Proxy & Reflect
Proxy wraps an object and intercepts fundamental operations (get, set, delete, apply, construct, etc.) via handler traps. Reflect provides the same operations as methods, making it easy to forward to the target.
Proxy is a bodyguard standing in front of an object. Every time someone tries to get, set, or delete a property, the bodyguard intercepts and decides what to do. Reflect is the bodyguard's earpiece to relay the original request faithfully.
Common Proxy use cases: validation (throw in set trap if value invalid), default values (return fallback in get trap), reactivity (trigger effects on set), logging/debugging, mocking in tests. Proxy is transparent — typeof, instanceof, and === work on the proxy as if it's the target for most uses. Reflect methods mirror Proxy traps 1:1, making handler code cleaner: return Reflect.set(target, key, value, receiver) in a set trap forwards correctly without repeating logic. The receiver parameter in get/set traps is critical for prototype-based access — always forward it.
Vue 3's reactivity system uses Proxy instead of Object.defineProperty (Vue 2) to intercept array mutations and new property additions, which defineProperty couldn't detect. Proxies can wrap functions (apply trap) to create middleware or memoization wrappers. Proxy invariants enforce consistency — some traps have rules that prevent the proxy from lying (e.g., a get trap cannot return a different value for a non-writable, non-configurable own property). Revocable proxies (Proxy.revocable()) can be disabled: proxy.revoke() makes all further trap calls throw — useful for capability-based security patterns.

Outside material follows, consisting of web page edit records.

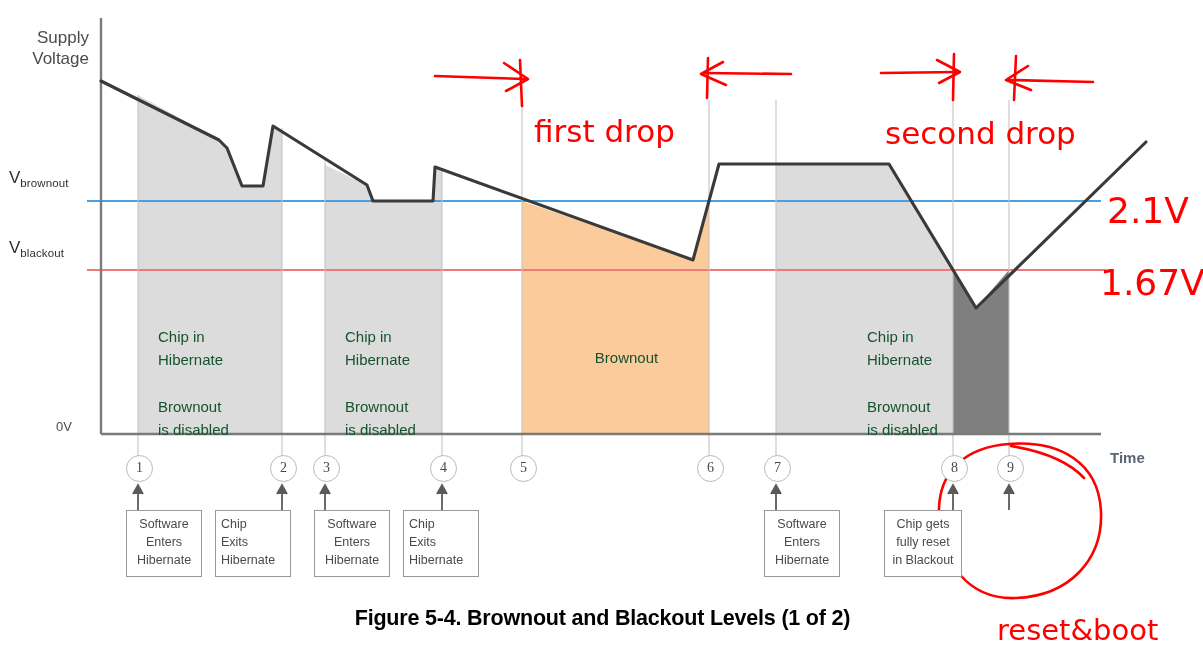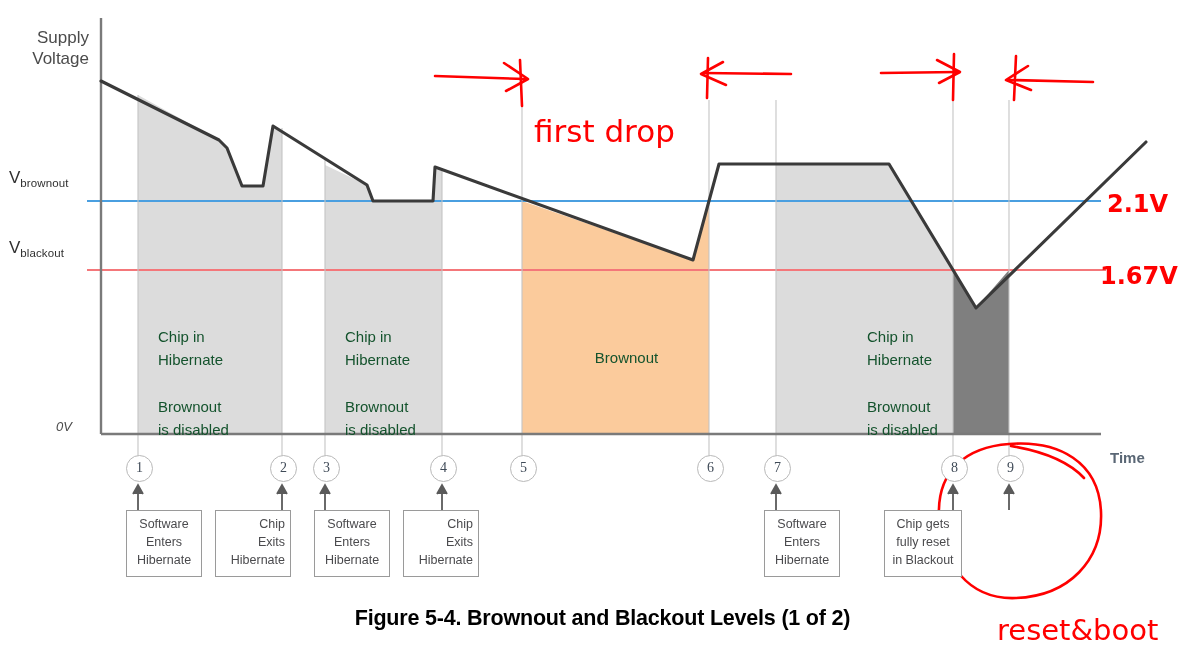"second drop" div.annot-text { html: none -> <div>second drop</div> }
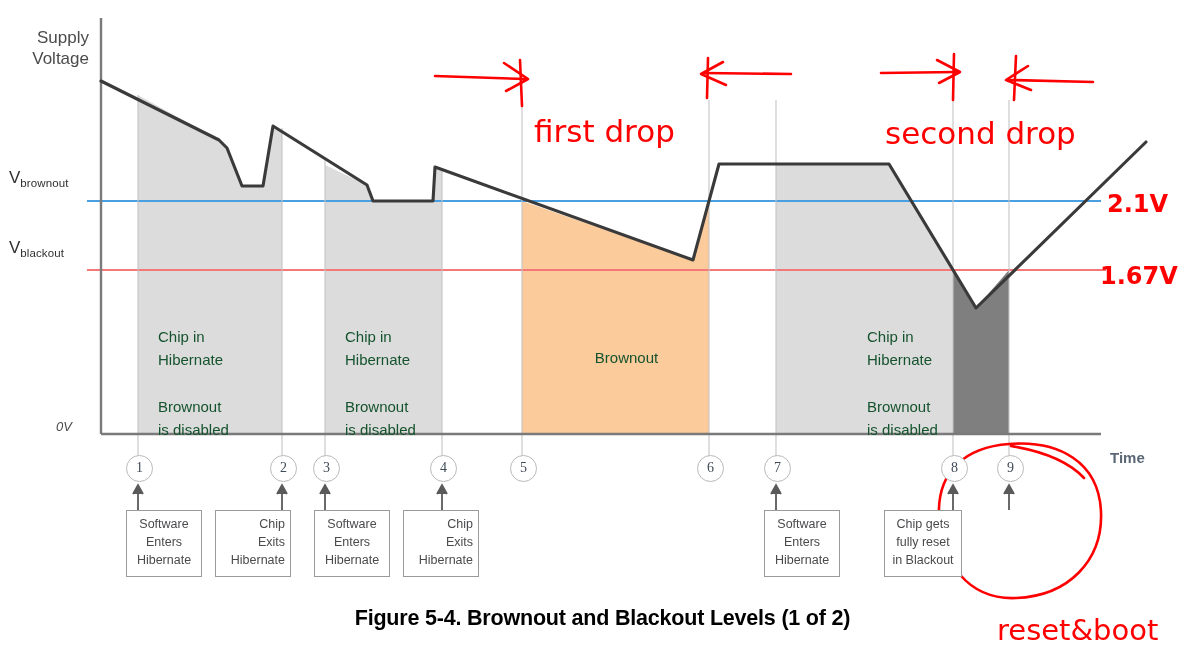"2.1V" .annot-volt { font-size: 24px -> 36px; font-weight: bold -> none }
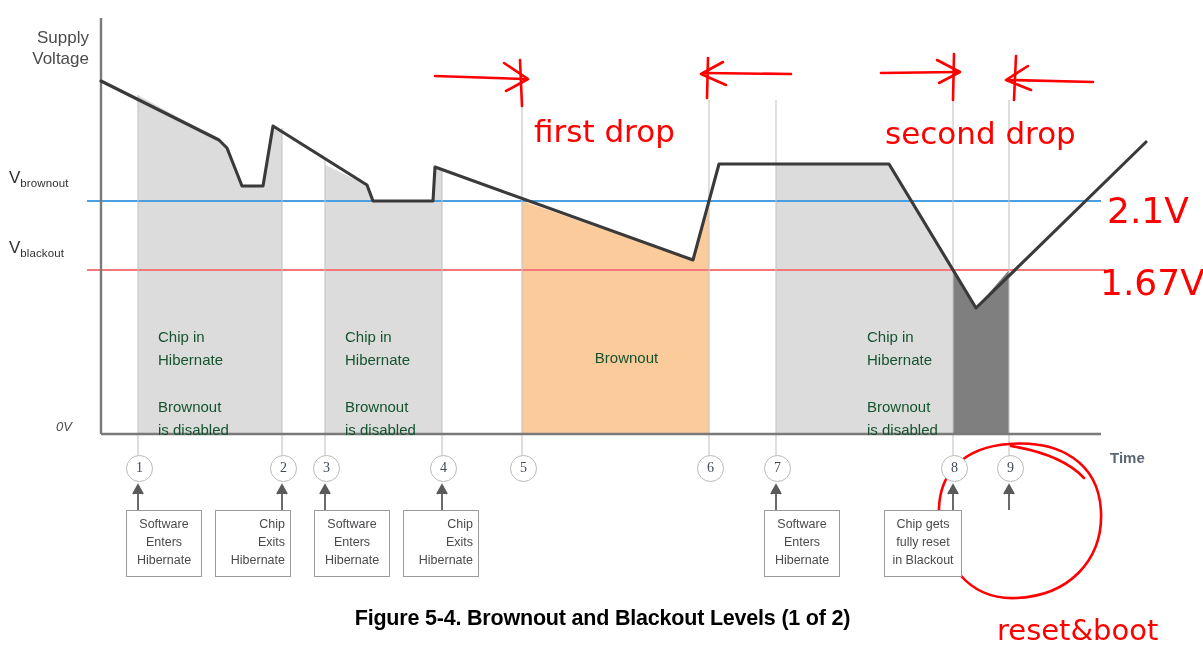"0V" div.zero-label { font-style: italic -> none }
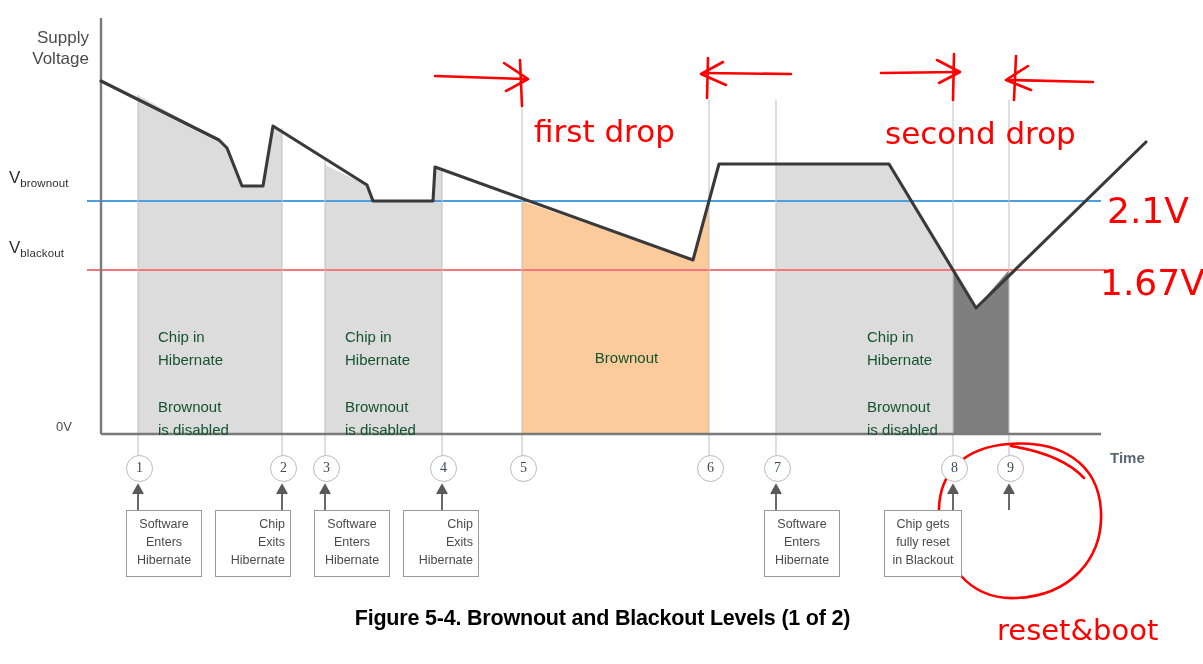"Chip" .callout.align-right { text-align: right -> left }
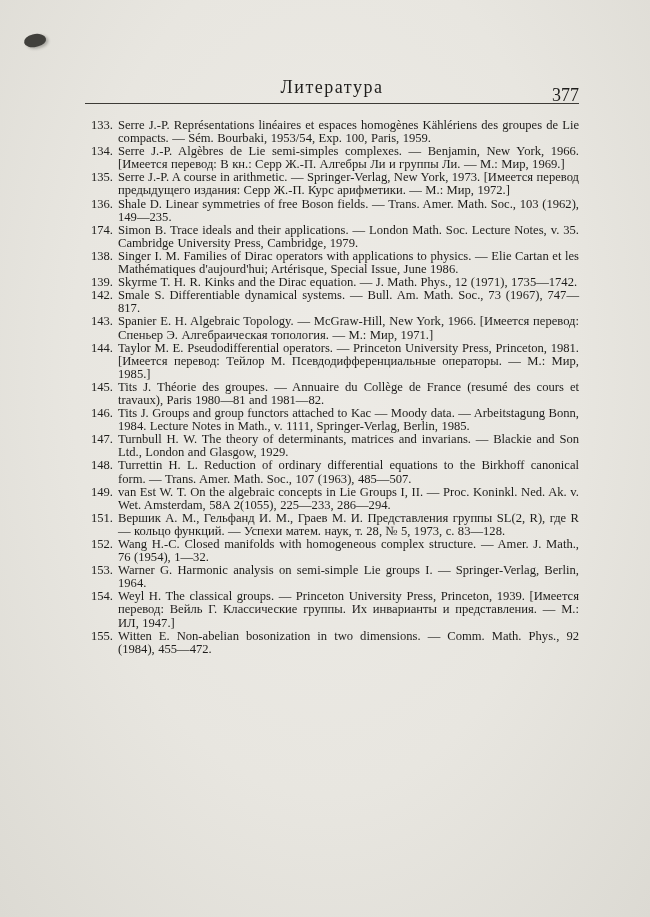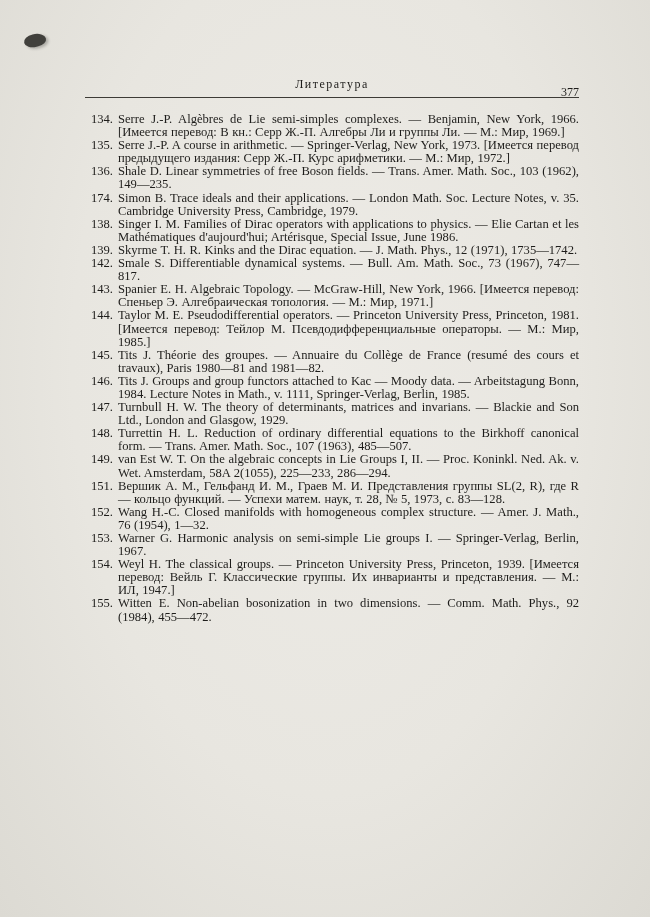"Литература" .running-head { font-size: 12px -> 18px }
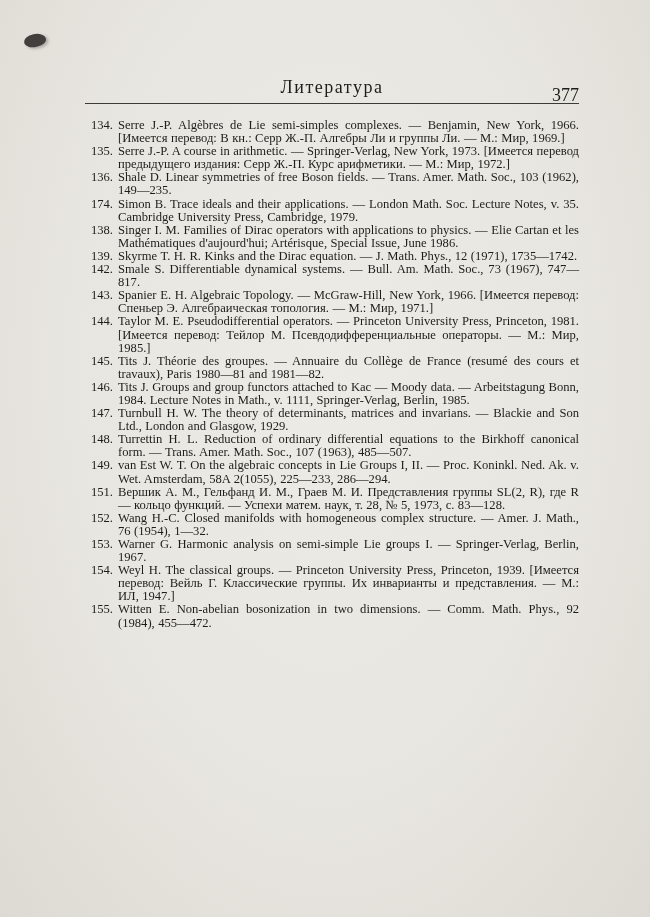"133. Serre J.-P. Représentations" p.entry { html: none -> <p><span>133.</span><span>Serre J.-P. Représentations linéaires et espaces homogènes Kählériens des groupes de Lie compacts. — Sém. Bourbaki, 1953/54, Exp. 100, Paris, 1959.</span></p> }
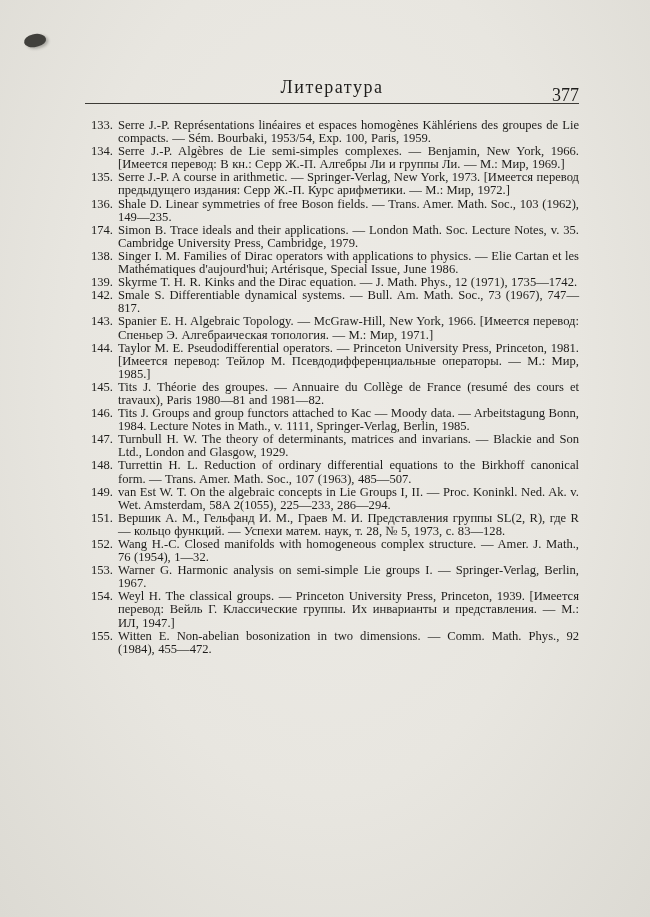"Warner G. Harmonic analysis on" span.text { text: 1967 -> 1964 }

Proxy intercepts fundamental object operations with handler traps, enabling meta-programming: validation, reactivity, logging, and virtualization. Always use Reflect in trap bodies to forward operations correctly, especially with inheritance (the receiver parameter preserves correct this for prototype getters/setters). Vue 3's reactivity is the canonical production Proxy use case.
Proxies cannot be transparently used with built-in types that rely on internal slots — for example, a Proxy around a Map won't work because Map methods check for the [[MapData]] internal slot on the actual this, not the proxy. You must forward the 'this' correctly using the get trap: get(target, key) { const val = target[key]; return typeof val === 'function' ? val.bind(target) : val; }.